Segundo o sindicato dos trabalhadores do comércio, escritórios e serviços de Portugal (CESP), após a greve que realizaram em junho passado os trabalhadores da logística do Continente realizaram dois plenários muito participados onde decidiram, face à falta de resposta da empresas, manter a greve já convocada para os dias 28, 29, 30 e 31 de julho e 1 de agosto, de duas horas em cada turno.

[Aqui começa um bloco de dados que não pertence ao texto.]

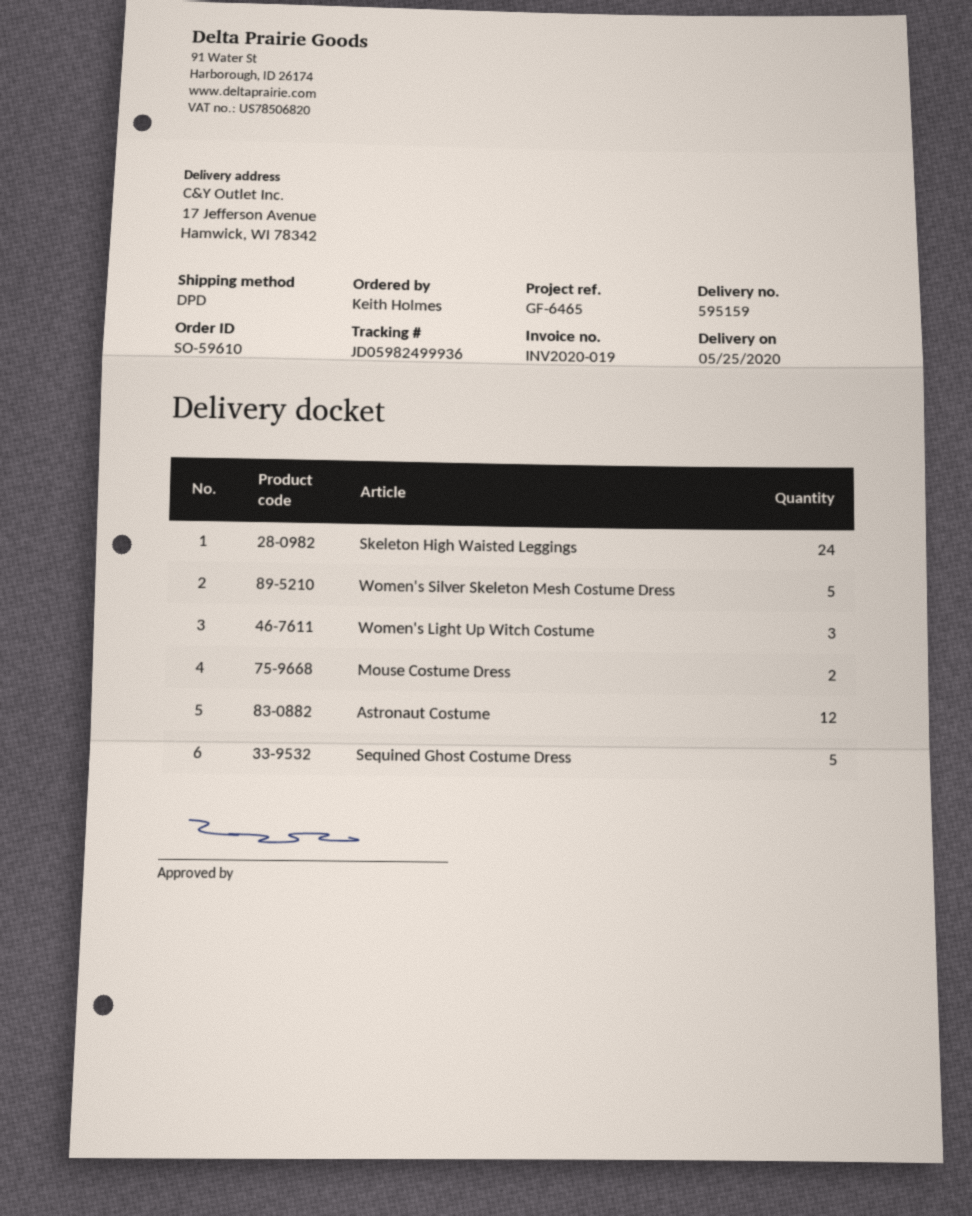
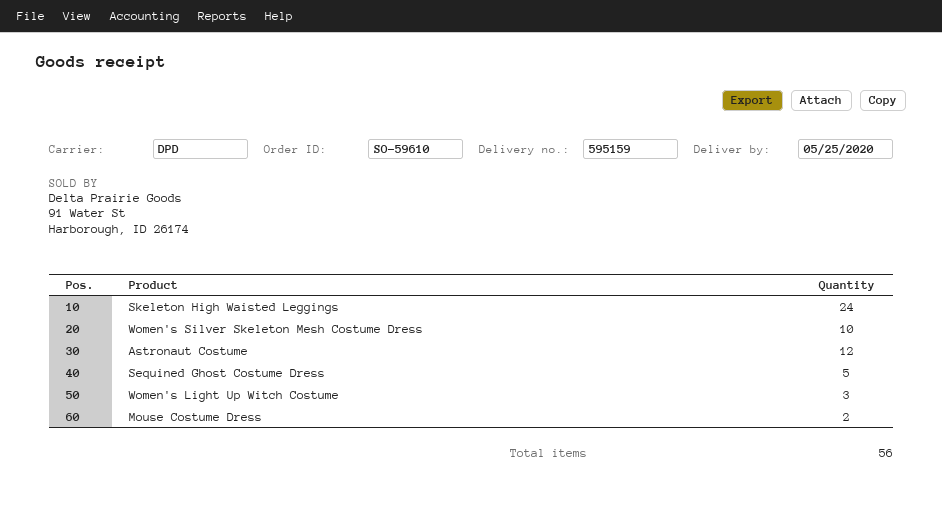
Women's Silver Skeleton Mesh Costume Dress: 5 -> 10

Em junho passado, Jorge Pinto do CESP disse à Lusa (ler notícia no esquerda.net): “Se não houver resultados [com esta paralisação] vamos repetir a greve no final dos meses de julho e de agosto”. O dirigente sindical salientava que os funcionários da Logística “têm um trabalho altamente penoso e difícil e não têm uma atualização salarial há cinco anos”, e no final do mês recebem um montante “muito encostado ao salário mínimo nacional”.

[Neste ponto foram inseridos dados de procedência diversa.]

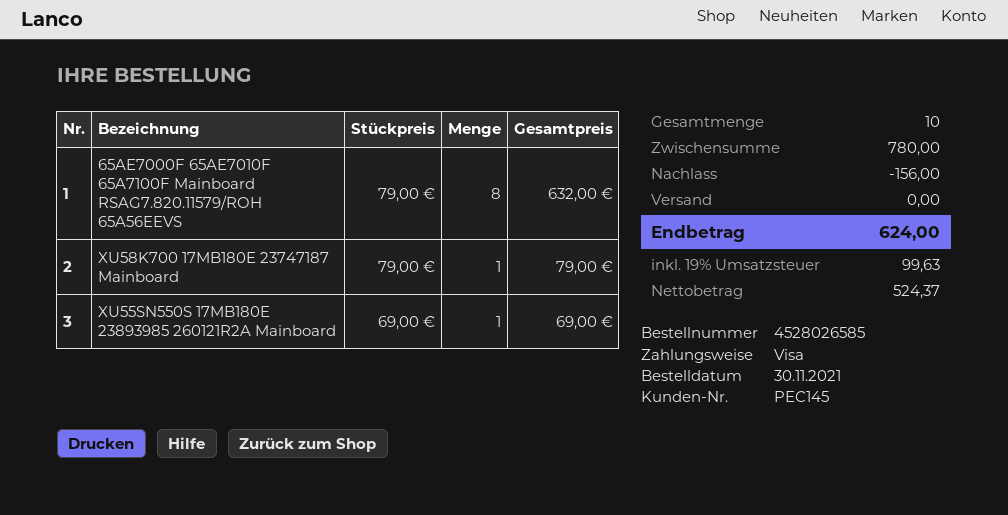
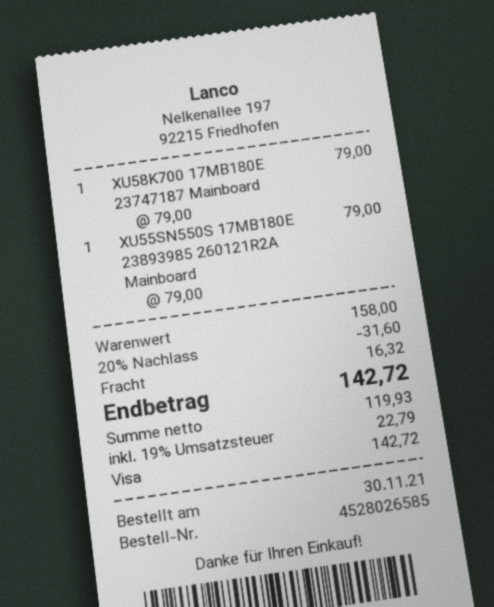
65AE7000F 65AE7010F 65A7100F Mainboard RSAG7.820.11579/ROH 65A56EEVS: 8 x 79.00 = 632.00 -> none
XU55SN550S 17MB180E 23893985 260121R2A Mainboard: 1 x 69.00 = 69.00 -> 1 x 79.00 = 79.00
subtotal: 780.00 -> 158.00
discount: 156.00 -> 31.60
shipping: 0.00 -> 16.32
net: 524.37 -> 119.93
tax: 19% = 99.63 -> 19% = 22.79
total: 624.00 -> 142.72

Em conferência de imprensa realizada nesta sexta-feira, 24 de julho, Jorge Pinto declarou, segundo a Lusa: "Estamos preparados para fazer o necessário para que a Sonae venha às negociações". O dirigente sindical afirmou que os trabalhadores admitem "radicalizar ainda mais a luta", eventualmente alargando o período de greve para 15 dias, durante a última semana de agosto e a primeira de setembro, se a empresa não aceitar dialogar.